Django SQL Dashboard 1.0
6th July 2021
Earlier this week I released Django SQL Dashboard 1.0. I also just released 1.0.1, with a bug fix for PostgreSQL 10 contributed by Ryan Cheley.
Django SQL Dashboard is my tool for adding a read-only, bookmarkable SQL querying interface to any Django plus PostgreSQL project. I introduced it with a demo video back in May.
Django SQL Dashboard column menu
The big new feature in 1.0 (aside from the confident version number) is a new contextual menu against each column from the results. This is best demonstrated by an animated demo:
The new cog action menu is inspired by Datasette (and reuses the same icon). It works a little differently though: since Django SQL Dashboard only ever deals with SQL queries (unlike Datasette which often shows results directly from a filtered table) the options in the cog menu work by rewriting the original SQL.

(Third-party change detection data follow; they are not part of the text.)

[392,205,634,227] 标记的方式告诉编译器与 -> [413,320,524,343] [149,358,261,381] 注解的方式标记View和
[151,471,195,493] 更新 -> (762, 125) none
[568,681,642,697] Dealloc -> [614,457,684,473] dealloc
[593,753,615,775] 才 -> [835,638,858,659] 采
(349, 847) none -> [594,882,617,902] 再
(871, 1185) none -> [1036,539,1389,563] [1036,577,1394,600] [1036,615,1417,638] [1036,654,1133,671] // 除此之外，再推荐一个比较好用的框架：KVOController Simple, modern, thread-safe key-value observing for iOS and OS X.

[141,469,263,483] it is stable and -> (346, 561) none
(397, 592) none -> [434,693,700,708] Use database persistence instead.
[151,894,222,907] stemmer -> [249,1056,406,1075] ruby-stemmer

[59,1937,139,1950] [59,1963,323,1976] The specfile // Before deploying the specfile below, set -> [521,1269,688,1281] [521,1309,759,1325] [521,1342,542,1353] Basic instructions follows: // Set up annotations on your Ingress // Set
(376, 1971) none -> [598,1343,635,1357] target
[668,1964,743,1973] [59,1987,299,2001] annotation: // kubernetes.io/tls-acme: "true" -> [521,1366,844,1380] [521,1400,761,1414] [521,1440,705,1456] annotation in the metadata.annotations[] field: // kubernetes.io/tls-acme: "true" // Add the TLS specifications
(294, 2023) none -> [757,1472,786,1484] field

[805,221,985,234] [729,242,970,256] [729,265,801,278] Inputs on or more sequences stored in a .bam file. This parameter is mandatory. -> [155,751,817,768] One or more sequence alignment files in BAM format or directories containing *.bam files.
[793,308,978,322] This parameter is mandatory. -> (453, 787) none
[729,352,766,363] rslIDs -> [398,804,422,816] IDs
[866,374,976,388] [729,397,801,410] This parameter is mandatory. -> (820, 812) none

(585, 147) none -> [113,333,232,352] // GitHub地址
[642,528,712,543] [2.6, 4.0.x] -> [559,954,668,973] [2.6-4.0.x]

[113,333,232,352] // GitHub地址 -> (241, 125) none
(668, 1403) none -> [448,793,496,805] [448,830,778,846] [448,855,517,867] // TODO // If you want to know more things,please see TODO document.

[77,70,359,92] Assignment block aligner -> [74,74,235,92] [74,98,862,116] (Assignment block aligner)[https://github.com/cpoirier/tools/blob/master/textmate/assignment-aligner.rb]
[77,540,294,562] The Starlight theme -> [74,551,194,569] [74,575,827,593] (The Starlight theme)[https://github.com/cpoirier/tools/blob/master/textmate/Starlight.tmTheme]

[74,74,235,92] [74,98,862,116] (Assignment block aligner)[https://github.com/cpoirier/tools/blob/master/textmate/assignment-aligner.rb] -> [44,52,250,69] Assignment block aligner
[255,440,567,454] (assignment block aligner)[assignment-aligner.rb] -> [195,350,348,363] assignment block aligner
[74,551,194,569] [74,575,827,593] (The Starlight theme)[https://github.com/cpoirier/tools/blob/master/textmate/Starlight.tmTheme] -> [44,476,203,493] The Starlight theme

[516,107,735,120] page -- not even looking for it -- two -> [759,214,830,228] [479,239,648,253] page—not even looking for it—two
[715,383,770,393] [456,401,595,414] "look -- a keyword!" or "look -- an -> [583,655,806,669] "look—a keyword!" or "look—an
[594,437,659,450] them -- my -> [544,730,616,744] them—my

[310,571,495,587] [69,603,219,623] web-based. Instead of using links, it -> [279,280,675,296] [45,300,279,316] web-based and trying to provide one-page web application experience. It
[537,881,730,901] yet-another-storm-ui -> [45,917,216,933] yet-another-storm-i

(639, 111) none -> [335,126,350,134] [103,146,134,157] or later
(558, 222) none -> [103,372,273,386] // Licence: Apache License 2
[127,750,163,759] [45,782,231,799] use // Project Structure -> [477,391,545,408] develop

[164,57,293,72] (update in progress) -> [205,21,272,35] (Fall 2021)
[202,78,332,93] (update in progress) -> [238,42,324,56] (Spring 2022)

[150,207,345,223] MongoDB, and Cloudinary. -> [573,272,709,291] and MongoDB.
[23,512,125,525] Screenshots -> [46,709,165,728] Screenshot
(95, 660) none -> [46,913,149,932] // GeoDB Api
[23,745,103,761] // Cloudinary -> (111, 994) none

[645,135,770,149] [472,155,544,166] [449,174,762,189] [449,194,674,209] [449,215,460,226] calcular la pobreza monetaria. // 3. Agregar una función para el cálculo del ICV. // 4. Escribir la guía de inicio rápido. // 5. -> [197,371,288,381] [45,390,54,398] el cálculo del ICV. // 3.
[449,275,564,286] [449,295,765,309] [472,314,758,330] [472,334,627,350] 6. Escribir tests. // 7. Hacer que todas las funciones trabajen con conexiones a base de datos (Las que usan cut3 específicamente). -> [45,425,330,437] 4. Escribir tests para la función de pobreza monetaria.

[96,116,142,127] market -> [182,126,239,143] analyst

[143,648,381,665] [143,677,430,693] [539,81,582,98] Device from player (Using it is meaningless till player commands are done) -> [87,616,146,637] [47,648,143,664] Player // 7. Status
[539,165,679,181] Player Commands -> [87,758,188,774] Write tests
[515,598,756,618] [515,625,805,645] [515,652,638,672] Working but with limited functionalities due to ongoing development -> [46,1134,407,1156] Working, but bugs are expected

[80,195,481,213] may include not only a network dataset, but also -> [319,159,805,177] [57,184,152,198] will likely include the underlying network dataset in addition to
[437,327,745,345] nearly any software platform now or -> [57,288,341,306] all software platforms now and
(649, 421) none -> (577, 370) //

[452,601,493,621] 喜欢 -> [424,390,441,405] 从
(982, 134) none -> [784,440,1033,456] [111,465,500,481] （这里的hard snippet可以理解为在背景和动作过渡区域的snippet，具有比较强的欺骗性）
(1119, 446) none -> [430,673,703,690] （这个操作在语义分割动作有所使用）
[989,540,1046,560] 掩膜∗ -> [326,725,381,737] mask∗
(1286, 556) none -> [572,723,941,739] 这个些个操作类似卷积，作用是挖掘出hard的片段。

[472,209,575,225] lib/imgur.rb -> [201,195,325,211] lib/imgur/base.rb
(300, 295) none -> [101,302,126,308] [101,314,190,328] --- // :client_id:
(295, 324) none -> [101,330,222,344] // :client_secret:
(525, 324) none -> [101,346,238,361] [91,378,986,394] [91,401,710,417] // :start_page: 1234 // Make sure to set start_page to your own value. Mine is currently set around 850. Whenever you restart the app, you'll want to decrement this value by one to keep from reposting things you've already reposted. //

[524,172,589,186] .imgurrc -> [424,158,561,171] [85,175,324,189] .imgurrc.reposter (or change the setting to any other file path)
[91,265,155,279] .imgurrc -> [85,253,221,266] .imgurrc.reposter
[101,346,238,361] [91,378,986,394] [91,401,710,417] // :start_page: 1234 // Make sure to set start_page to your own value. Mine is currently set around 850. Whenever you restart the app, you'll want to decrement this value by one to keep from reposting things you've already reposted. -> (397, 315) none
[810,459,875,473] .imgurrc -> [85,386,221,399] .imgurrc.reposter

This turns out to be pretty easy, because PostgreSQL (and every other modern SQL implementation) supports nested queries. So if your original SQL query is:
select * from entries
where category = 'python'
You can sort by a column like this:
select * from (
select * from entries
where category = 'python'
) as results
order by "title"
And you can count unique values like this:
select "title", count(*) as n from (
select * from entries
where category = 'python'
) as results
group by "title" order by n desc
My initial implementation of this feature did have one flaw: if you sorted by a column, then sorted by another column, it would nest the queries multiple times—so you could end up with something like this:
select * from (
select * from (
select * from blog_blogmark
) as results order by "link_title"
) as results order by "link_url" desc
I’m confident the query optimizer reduces this to the minimum amount of work, but it doesn’t look very pretty. I realized that since I generate most of the SQL I could catch this using a pretty dumb regular expression:
_sort_re = re.compile( '(^.*) order by "[^"]+"( desc)?$', re.DOTALL )
If that regular expression matches, I can extract the first group and append a new order by
to it. If it doesn’t match I can fall back to wrapping the entire query.
Testing against multiple PostgreSQL versions
The 1.0.1 release fixed a bug that only showed up in PostgreSQL 10, spotted (and fixed) by Ryan Cheley.
Django SQL Dashboard runs its tests against a temporary PostgreSQL server, which is spun up using the testing.postgresql library.
The default GitHub Actions runner ships with a PostgreSQL 13 server binary just waiting for you to run it. But how can I also run the tests against previous versions?
I ended up following these instructions provided by PostgreSQL on installing different versions on Ubuntu. I combined these into a GitHub Actions matrix build, so now every commit to Django SQL Dashboard is tested sixteen times(!), against every combination of Python 3.6, 3.7, 3.8 and 3.9 and PostgreSQL 10, 11, 12 and 13. I wrote up the pattern I used in this TIL.